In themselves, each phrase may not be outwardly remarkable, but what’s interesting is taken together as a class of compounds, they are further reflective of how Internet culture has added novel complexity and nuance to the shared lexicon of speaking, in much the same way as reaction gifs express complex gestures online.
Furthermore, these constructions appear to be somewhat productive, as new combinations can be produced (with certain constraints) and can be generally understood by speakers without explanation.

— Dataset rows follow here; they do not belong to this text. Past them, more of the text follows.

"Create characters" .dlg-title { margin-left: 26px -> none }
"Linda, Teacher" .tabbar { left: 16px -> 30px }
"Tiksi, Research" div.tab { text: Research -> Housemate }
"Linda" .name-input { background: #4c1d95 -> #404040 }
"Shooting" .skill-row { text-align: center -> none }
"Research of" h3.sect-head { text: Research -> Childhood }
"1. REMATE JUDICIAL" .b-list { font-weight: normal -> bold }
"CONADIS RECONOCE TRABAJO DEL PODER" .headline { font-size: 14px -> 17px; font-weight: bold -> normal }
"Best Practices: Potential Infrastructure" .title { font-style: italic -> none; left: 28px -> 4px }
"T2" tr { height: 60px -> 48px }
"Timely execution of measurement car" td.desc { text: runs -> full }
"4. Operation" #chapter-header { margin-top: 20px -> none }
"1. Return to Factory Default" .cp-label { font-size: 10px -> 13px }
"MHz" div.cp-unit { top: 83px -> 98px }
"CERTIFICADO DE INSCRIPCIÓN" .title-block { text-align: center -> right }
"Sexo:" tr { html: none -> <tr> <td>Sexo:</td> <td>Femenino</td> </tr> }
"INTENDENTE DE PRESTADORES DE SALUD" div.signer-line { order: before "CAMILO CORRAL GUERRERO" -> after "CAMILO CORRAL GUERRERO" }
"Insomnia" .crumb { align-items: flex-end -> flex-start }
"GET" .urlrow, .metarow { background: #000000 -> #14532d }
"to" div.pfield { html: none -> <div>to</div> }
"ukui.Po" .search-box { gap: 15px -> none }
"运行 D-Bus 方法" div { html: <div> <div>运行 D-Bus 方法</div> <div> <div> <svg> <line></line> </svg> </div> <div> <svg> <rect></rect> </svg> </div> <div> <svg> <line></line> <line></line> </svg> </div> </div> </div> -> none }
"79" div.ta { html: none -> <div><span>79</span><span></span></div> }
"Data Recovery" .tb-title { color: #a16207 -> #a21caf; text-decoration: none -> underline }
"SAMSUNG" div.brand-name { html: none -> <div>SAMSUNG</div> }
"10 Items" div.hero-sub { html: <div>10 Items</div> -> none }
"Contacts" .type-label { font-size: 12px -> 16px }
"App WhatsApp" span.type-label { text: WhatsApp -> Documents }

Adrienne Lehrer’s 1998 study on the semantics of English combining forms discusses the creation of new morphemes in neologisms arising from blends such as workaholic (work + alcoholic) and chocoholic (chocolate + alcoholic) which gives rise to -holic as a productive suffix that undergoes semantic widening to develop a new meaning from its original word. So a workaholic is not a type of alcoholic but someone addicted to work.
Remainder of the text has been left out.